__Task directions__:
In the data below, one line contains "White Bathroom Wall" and a later one contains "Emu - Hnd Sntzr". Print both, with every line between them, exactly and alone.

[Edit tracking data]
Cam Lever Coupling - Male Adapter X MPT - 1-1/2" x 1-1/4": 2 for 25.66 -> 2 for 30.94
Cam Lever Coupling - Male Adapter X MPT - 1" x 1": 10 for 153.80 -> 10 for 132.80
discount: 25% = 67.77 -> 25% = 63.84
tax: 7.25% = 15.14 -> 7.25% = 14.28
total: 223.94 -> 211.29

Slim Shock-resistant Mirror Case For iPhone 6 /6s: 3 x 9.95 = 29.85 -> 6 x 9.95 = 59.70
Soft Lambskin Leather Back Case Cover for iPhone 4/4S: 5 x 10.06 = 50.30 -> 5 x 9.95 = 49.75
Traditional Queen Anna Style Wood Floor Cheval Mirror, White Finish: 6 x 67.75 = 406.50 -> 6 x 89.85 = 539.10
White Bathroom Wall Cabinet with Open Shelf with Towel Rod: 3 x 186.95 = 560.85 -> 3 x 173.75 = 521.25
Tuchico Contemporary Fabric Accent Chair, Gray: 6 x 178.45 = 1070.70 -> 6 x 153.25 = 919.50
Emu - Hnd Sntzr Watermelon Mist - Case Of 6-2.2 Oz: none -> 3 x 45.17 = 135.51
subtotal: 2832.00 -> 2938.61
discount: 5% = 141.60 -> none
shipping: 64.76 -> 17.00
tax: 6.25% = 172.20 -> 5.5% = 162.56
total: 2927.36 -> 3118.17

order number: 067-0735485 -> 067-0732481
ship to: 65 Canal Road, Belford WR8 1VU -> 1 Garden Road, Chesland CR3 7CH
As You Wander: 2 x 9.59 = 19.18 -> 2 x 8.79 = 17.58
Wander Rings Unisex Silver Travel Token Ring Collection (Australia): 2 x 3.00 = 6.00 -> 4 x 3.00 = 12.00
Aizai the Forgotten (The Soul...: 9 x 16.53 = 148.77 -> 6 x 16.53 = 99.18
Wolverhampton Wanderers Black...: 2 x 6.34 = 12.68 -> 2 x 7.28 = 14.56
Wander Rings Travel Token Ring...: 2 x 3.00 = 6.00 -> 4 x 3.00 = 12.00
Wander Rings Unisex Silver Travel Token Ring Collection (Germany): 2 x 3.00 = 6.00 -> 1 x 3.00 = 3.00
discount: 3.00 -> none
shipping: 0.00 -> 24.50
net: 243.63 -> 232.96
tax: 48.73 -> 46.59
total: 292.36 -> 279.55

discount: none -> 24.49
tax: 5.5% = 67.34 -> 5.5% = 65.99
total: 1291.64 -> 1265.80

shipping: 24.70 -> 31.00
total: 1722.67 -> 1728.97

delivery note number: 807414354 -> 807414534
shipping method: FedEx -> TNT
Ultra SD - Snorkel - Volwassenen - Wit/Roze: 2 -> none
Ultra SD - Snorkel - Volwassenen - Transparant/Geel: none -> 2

__Output for this task__:
White Bathroom Wall Cabinet with Open Shelf with Towel Rod: 3 x 186.95 = 560.85 -> 3 x 173.75 = 521.25
Tuchico Contemporary Fabric Accent Chair, Gray: 6 x 178.45 = 1070.70 -> 6 x 153.25 = 919.50
Emu - Hnd Sntzr Watermelon Mist - Case Of 6-2.2 Oz: none -> 3 x 45.17 = 135.51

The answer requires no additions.